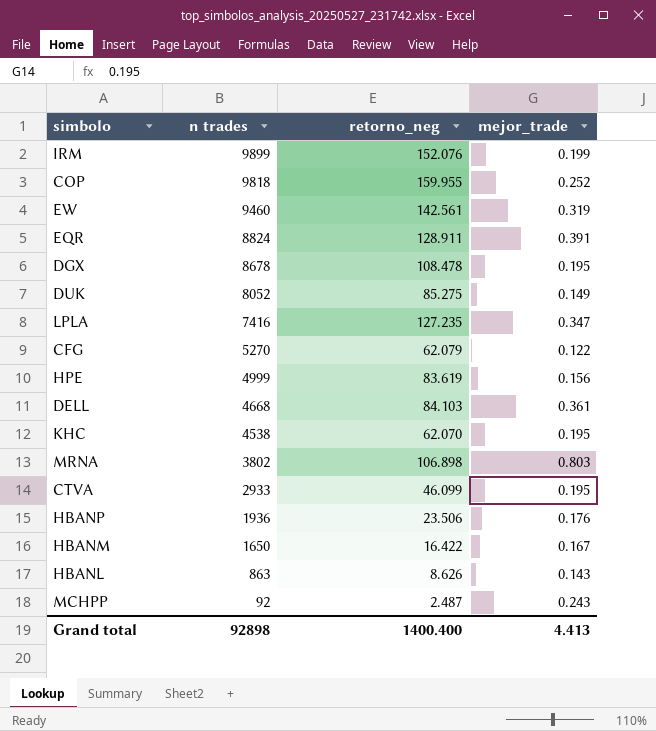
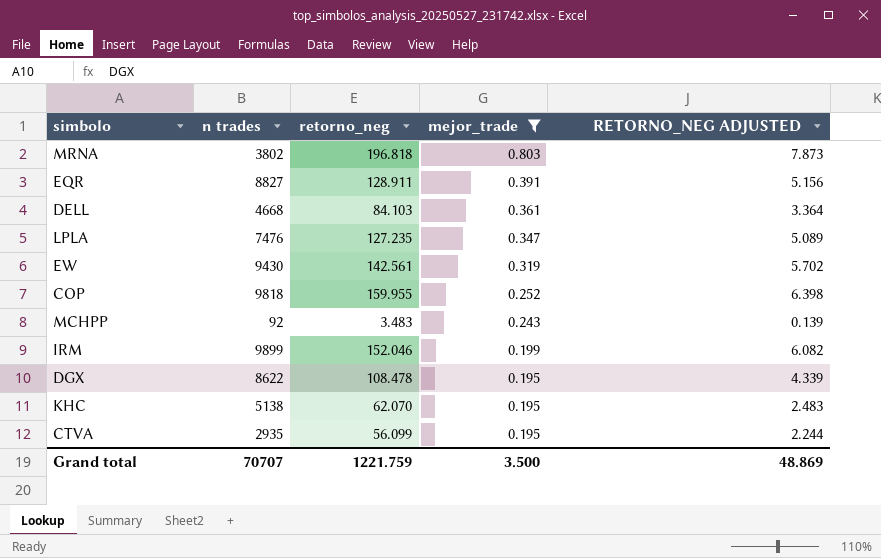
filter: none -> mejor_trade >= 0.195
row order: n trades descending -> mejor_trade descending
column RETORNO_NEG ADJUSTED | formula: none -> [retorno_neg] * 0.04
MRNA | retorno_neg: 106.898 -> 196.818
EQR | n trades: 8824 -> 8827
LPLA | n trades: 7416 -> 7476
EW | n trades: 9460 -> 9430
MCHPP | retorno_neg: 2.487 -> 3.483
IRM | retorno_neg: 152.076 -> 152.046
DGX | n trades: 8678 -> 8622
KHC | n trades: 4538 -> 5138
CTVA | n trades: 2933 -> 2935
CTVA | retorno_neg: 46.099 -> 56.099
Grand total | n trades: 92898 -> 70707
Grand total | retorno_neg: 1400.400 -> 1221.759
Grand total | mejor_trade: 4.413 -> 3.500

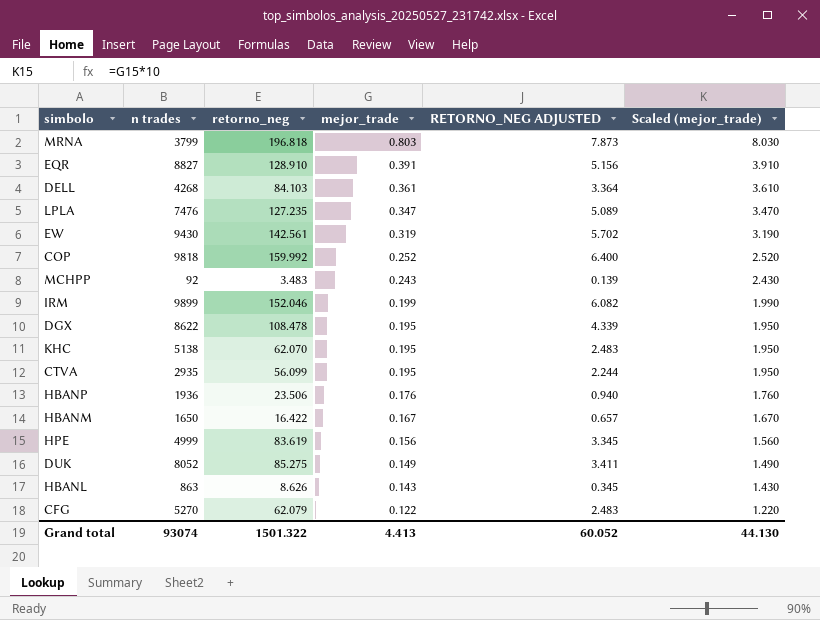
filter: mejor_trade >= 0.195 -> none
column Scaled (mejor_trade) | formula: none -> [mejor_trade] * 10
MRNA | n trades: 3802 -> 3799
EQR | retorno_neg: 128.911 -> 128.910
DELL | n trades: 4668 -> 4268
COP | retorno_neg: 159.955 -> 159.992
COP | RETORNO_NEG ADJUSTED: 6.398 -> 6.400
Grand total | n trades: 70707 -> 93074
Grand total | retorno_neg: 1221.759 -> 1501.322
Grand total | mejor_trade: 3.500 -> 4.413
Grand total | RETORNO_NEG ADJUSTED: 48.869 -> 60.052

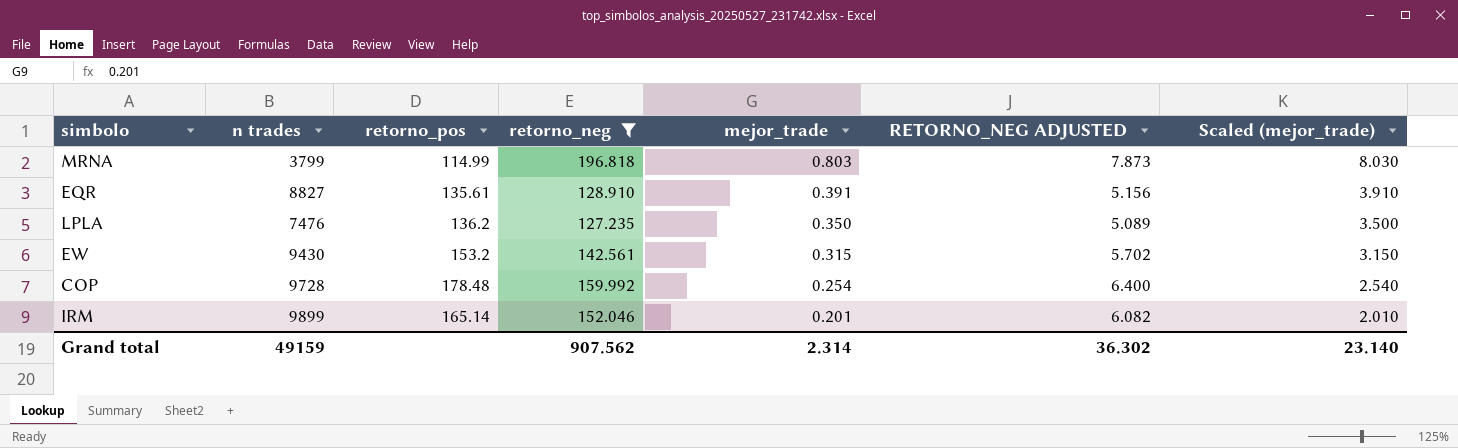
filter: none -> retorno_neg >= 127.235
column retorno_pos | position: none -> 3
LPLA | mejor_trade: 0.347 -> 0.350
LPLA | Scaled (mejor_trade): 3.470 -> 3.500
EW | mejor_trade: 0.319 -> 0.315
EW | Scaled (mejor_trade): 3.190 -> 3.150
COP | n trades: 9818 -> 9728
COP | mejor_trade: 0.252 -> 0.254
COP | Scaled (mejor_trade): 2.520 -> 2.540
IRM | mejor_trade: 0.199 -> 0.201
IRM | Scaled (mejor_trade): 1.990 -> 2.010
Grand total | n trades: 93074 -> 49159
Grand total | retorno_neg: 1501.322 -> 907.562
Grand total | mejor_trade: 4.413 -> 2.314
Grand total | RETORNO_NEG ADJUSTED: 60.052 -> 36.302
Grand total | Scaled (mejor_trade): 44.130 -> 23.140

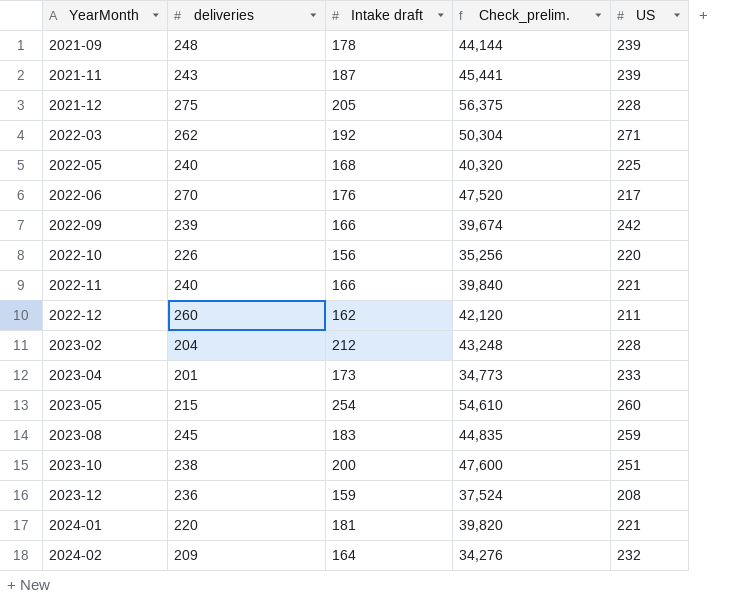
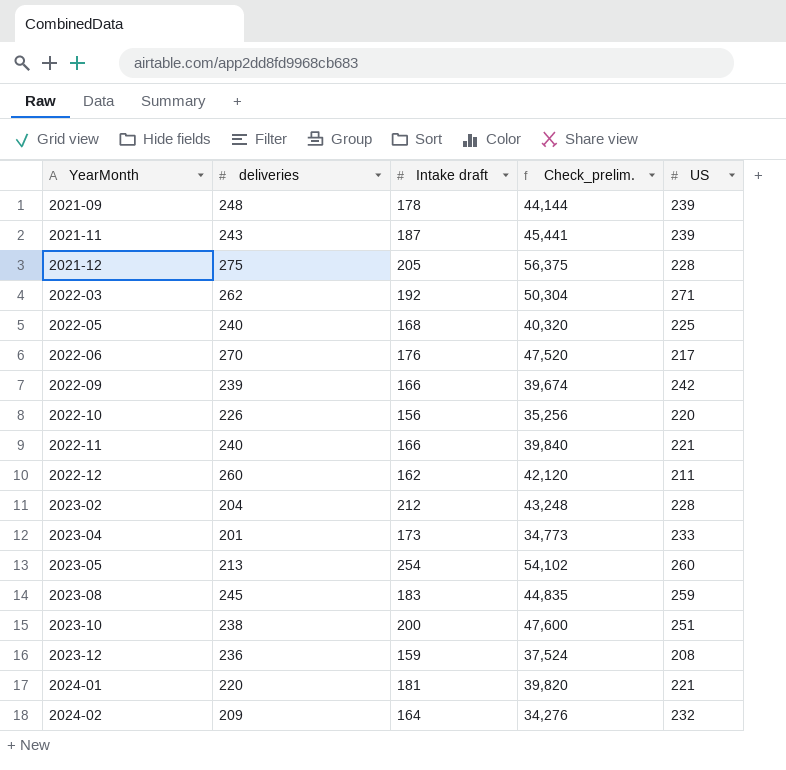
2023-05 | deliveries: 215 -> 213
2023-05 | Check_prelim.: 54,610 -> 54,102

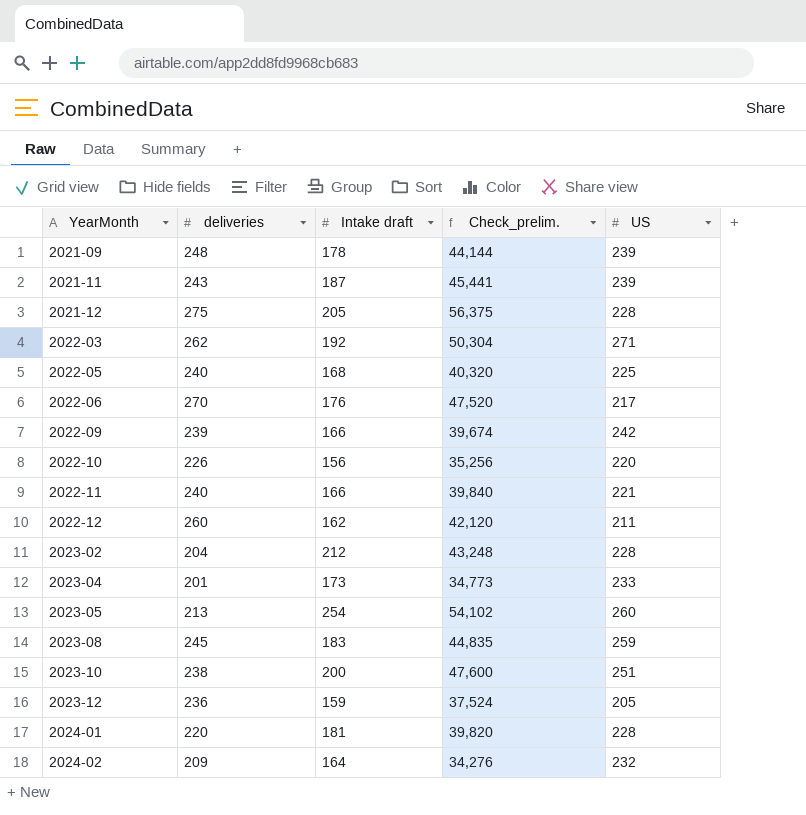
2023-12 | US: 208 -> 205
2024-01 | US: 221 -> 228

_ _ _ _ _ _ _

**What the task requires**
Within the records above, find every line containing "filter" and report only how many there are.

**Response**
3